From: Karl Pentzlin (karl-pentzlin@acssoft.de)
Date: Sun Nov 23 2008 - 05:00:23 CST
Am Sonntag, 23. November 2008 um 05:45 schrieb Doug Ewell:
>>> (Karl Pentzlin):
>>> Thus, sequences like U+04E9 U+0304 are NOT appropriate to fulfil the
>>> user's needs, as long as leading operating systems behave like this
>>> more than 10 years after Unicode has decided no longer to accept
>>> precomposed characters.
>>>
>>> Microsoft et al., PLEASE do your homework! Please do it RIGHT NOW!
>
DE> I think Karl may have expected that fonts could be developed in such a
DE> way that combining diacritical marks would be spaced properly above the
DE> base character, ...
That is exactly true, if "properly" simply means "in a way regarding the
formal combining classes, providing a result which can be recognized by the
user".
DE> more or less by magic.
Yes, if "magic" is colloquial for "done by a complex and well-designed
algorithm which possibly is not obvious for everybody at first glance" -
something which computer scientists (like me) do sometimes.
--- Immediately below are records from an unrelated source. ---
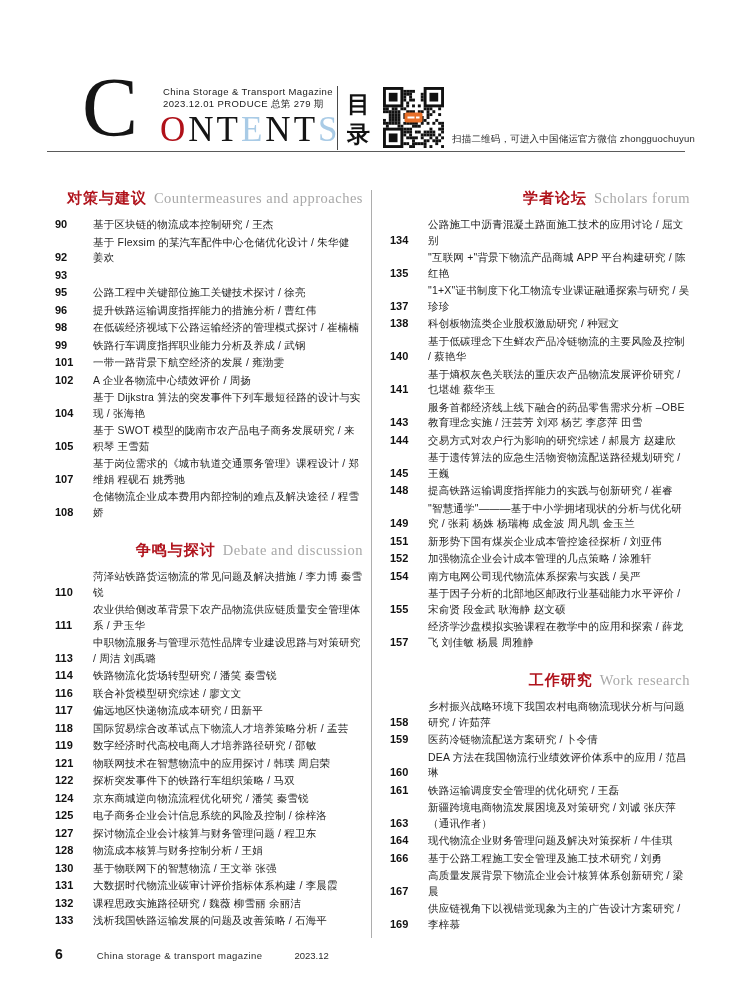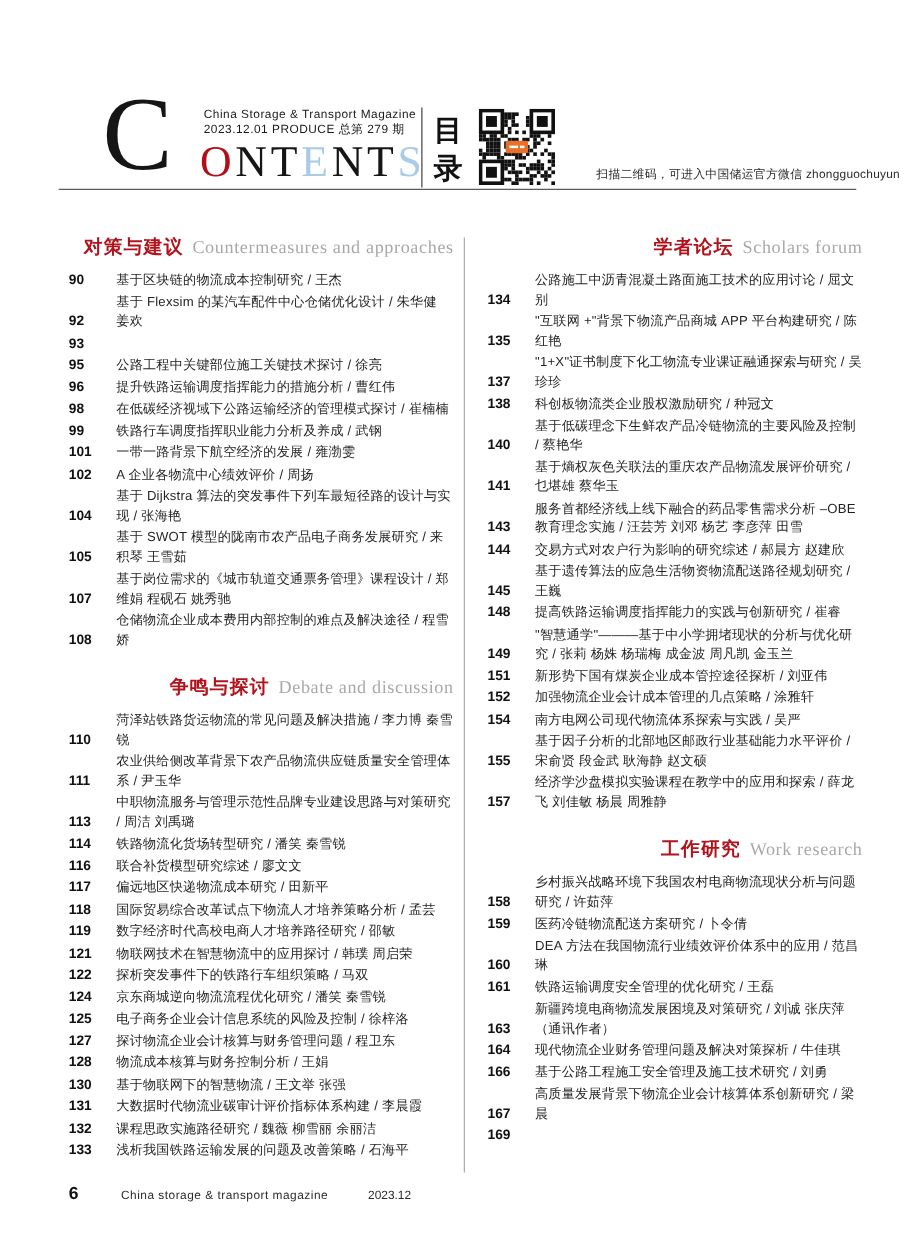--- a/index.html
+++ b/index.html
@@ -29,21 +29,21 @@
   }
   .head-vline{position:absolute;left:337px;top:86px;width:1px;height:64px;background:#4a4a4a;}
   .mulu{
     position:absolute;left:347px;top:90px;width:26px;
     font-size:23px;line-height:30px;font-weight:600;color:#111;
     word-break:break-all;text-align:left;
     font-family:"Liberation Serif","DejaVu Serif",serif;
   }
   .qr{position:absolute;left:383px;top:87px;width:61px;height:61px;}
   .qr svg{display:block;width:100%;height:100%;}
-  .qr-caption{position:absolute;left:477px;top:133px;font-size:9.5px;color:#2a2a2a;letter-spacing:.2px;}
+  .qr-caption{position:absolute;left:452px;top:133px;font-size:9.5px;color:#2a2a2a;letter-spacing:.2px;}
   .head-rule{position:absolute;left:47px;top:151px;width:638px;height:1px;background:#5a5a5a;}
   
   .col{position:absolute;top:188px;}
   .col-left{left:55px;width:308px;}
   .col-right{left:390px;width:300px;}
   .col-divider{position:absolute;left:371px;top:190px;width:1px;height:748px;background:#adadad;}
   .section{margin:0 0 0 0;}
   .section + .section{margin-top:20px;}
   .section h2{
     margin:0 0 9px 0;font-size:15px;line-height:20px;white-space:nowrap;text-align:right;
@@ -543,20 +543,21 @@
     <span class="ttl">基于公路工程施工安全管理及施工技术研究 / 刘勇</span>
   </div>
 
   <div class="entry">
     <span class="pg">167</span>
     <span class="ttl">高质量发展背景下物流企业会计核算体系创新研究 / 梁晨</span>
   </div>
 
   <div class="entry">
     <span class="pg">169</span>
+    <span class="ttl">供应链视角下以视错觉现象为主的广告设计方案研究 / 李梓慕</span>
   </div>
 </div>
   </div>
 </div>
 
   <div class="footer">
     <span class="pnum">6</span>
     <span class="fmag">China storage &amp; transport magazine</span>
     <span class="fdate">2023.12</span>
   </div>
DE> I used to think that would be
DE> possible when I knew nothing about font design, ...
Maybe, but for myself I claim to know at least some of the basics about
font design. I appreciate it as a fine art where not everybody is gifted
to create a Gentium or Andron, but the technical basics are comprehensible.
DE> I still think it would be reasonable to expect combining marks like
DE> macrons and circumflexes to be always centered over the base character,
DE> not off to the right, even if the vertical spacing is wrong.
At least, this. This can be accomplished by an algorithm; a very crude
but working starting point is this: Enclose the base character's glyph by a
rectangle. Determine the center (geometrically; possible refinement:
barycentrally). Get the diacritic glyph from the font itself, of (if not
applicable) from a system default font, and enclose it by a rectangle.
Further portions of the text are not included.